Tag Archives: performance tuning

5 Ways to Boost MySQL Scalability

There are a lot of scalability challenges we see with clients over and over. The list could easily include 20, 50 or even 100 items, but we shortened it down to the biggest five issues we see.

1. Tune those queries

By far the biggest bang for your buck is query optimization. Queries can be functionally correct and meet business requirements without being stress tested for high traffic and high load. This is why we often see clients with growing pains, and scalability challenges as their site becomes more popular. This also makes sense. It wouldn’t necessarily be a good use of time to tune a query for some page off in a remote corner of your site, that didn’t receive real-world traffic. So some amount of reactive tuning is common and appropriate.

Enable the slow query log and watch it. Use mk-query-digest, the great tool from Maatkit to analyze the log. Also make sure the log_queries_not_using_indexes flag is set.  Once you’ve found a heavy resource intensive query, optimize it!  Use the EXPLAIN facility, use a profiler, look at index usage and create missing indexes, and understand how it is joining and/or sorting.

Also: Why generalists are better at scaling the web

2. Employ Master-Master Replication

Master-master active-passive replication, otherwise known as circular replication, can be a boon for high availability, but also for scalability.  That’s because you immediately have a read-only slave for your application to hit as well.  Many web applications exhibit an 80/20 split, where 80% of activity is read or SELECT and the remainder is INSERT and UPDATE.  Configure your application to send read traffic to the slave or rearchitect so this is possible.  This type of horizontal scalability can then be extended further, adding additional read-only slaves to the infrastructure as necessary.

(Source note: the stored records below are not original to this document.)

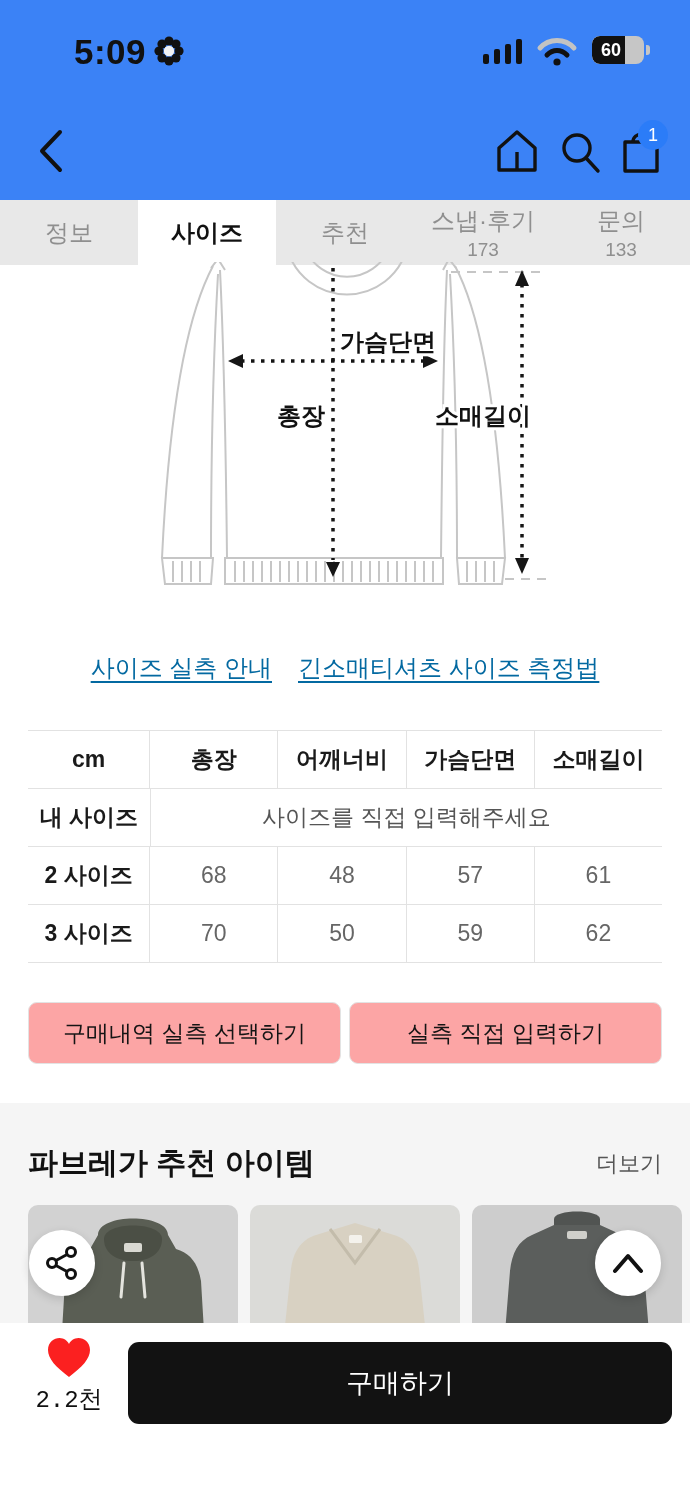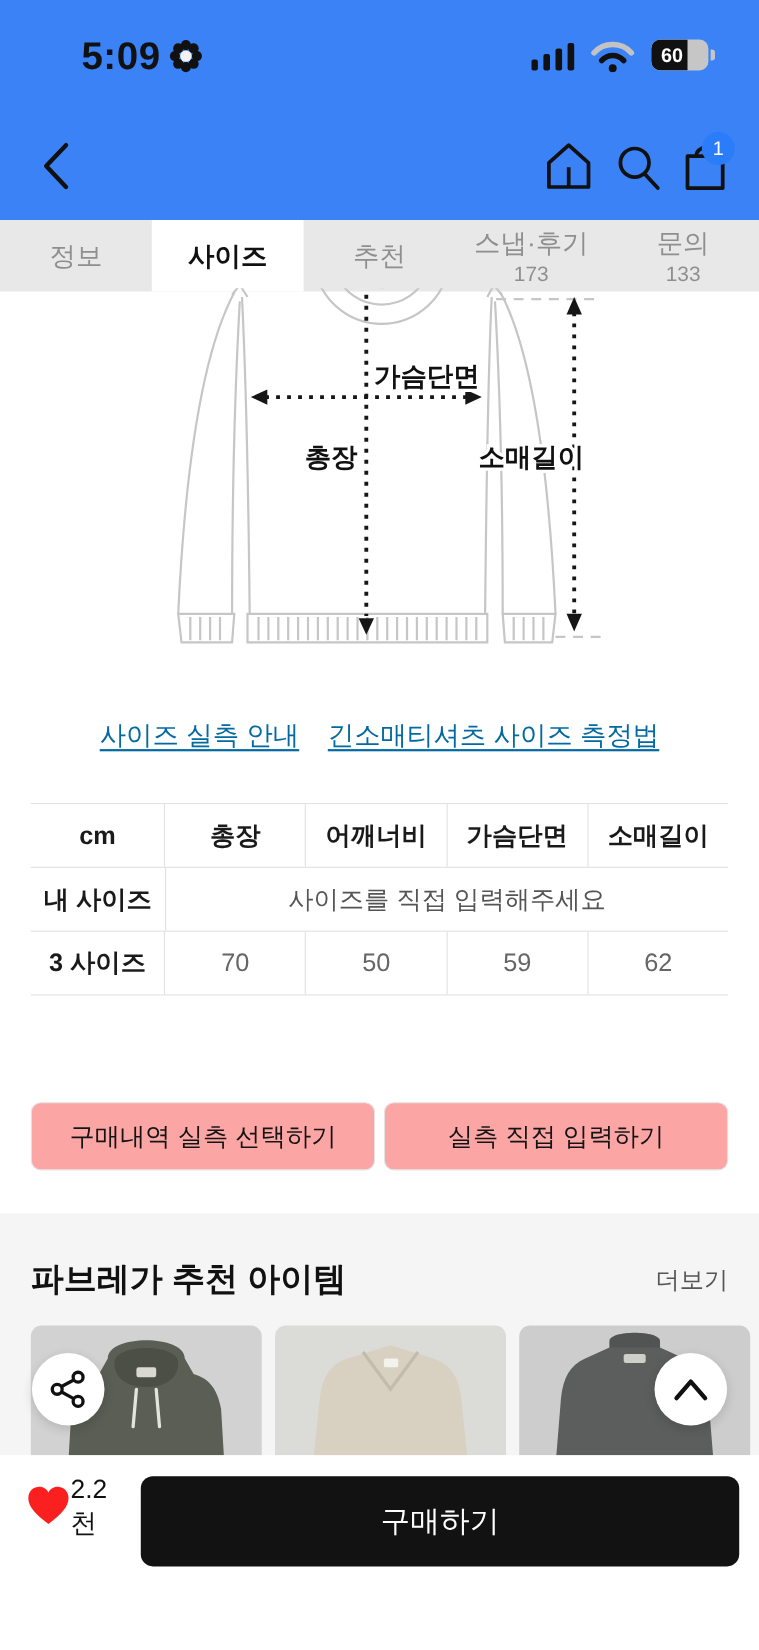--- a/index.html
+++ b/index.html
@@ -66,21 +66,21 @@
   .card.c-b{background:#dbdbd8;}
   .card.c-c{background:#cdcdcd;}
 
   .fab{position:absolute;width:66px;height:66px;border-radius:50%;background:#fff;
        box-shadow:0 3px 10px rgba(0,0,0,.14);display:flex;align-items:center;justify-content:center;z-index:5;}
   .fab-share{left:29px;top:1230px;}
   .fab-top{left:595px;top:1230px;}
 
   
   .bottombar{position:absolute;left:0;top:1323px;width:690px;height:177px;background:#fff;z-index:6;}
-  .likewrap{position:absolute;left:24px;top:14px;width:90px;display:flex;flex-direction:row;align-items:center;}
+  .likewrap{position:absolute;left:24px;top:14px;width:90px;display:flex;flex-direction:column;align-items:center;font-family:Liberation Mono, monospace;}
   .likes{margin-top:4px;font-size:24px;color:#111;}
   .buybtn{position:absolute;left:128px;top:19px;width:544px;height:82px;background:#121212;border-radius:11px;
           display:flex;align-items:center;justify-content:center;color:#fff;font-size:27px;}
 </style>
 </head>
 <body>
 
 <div class="screen">
 
   <div class="topchrome">
@@ -213,20 +213,27 @@
       <div class="t-cell cv">총장</div>
       <div class="t-cell cv">어깨너비</div>
       <div class="t-cell cv">가슴단면</div>
       <div class="t-cell cv">소매길이</div>
     </div>
     <div class="t-row">
       <div class="t-cell c1 rowlabel">내 사이즈</div>
       <div class="t-cell cwide ph">사이즈를 직접 입력해주세요</div>
     </div>
     <div class="t-row">
+      <div class="t-cell c1 rowlabel">2 사이즈</div>
+      <div class="t-cell cv val">68</div>
+      <div class="t-cell cv val">48</div>
+      <div class="t-cell cv val">57</div>
+      <div class="t-cell cv val">61</div>
+    </div>
+    <div class="t-row">
       <div class="t-cell c1 rowlabel">3 사이즈</div>
       <div class="t-cell cv val">70</div>
       <div class="t-cell cv val">50</div>
       <div class="t-cell cv val">59</div>
       <div class="t-cell cv val">62</div>
     </div>
   </div>
 
   <div class="actions">
     <div class="obtn">구매내역 실측 선택하기</div>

If you’re setting up replication for the first time, we recommend you do it using hotbackups. Here’s how.

Keep in mind MySQL’s replication has a tendency to drift, often silently from the master. Data can really get out of sync without throwing errors! Be sure to bulletproof your setup with checksums.

Related: Why you can’t find a MySQL DBA

3. Use Your Memory

It sounds very basic and straightforward, yet there are often details overlooked.  At minimum be sure to set these:

  • innodb_buffer_pool_size
  • key_buffer_size (MyISAM index caching)
  • query_cache_size – though beware of issues on large SMP boxes
  • thread_cache & table_cache
  • innodb_log_file_size & innodb_log_buffer_size
  • sort_buffer_size, join_buffer_size, read_buffer_size, read_rnd_buffer_size
  • tmp_table_size & max_heap_table_size

Read: Why Twitter made a shocking admission about their data centers in the IPO

4. RAID Your Disk I/O

What is underneath your database?  You don’t know?  Well please find out!  Are you using RAID 5?  This is a big performance hit.  RAID5 is slow for inserts and updates.  It is also almost non-functional during a rebuild if you lose a disk.  Very very slow performance.  What should I use instead?  RAID 10 mirroring and striping, with as many disks as you can fit in your server or raid cabinet.  A database does a lot of disk I/O even if you have enough memory to hold the entire database.  Why?  Sorting requires rearranging rows, as does group by, joins, and so forth.  Plus the transaction log is disk I/O as well!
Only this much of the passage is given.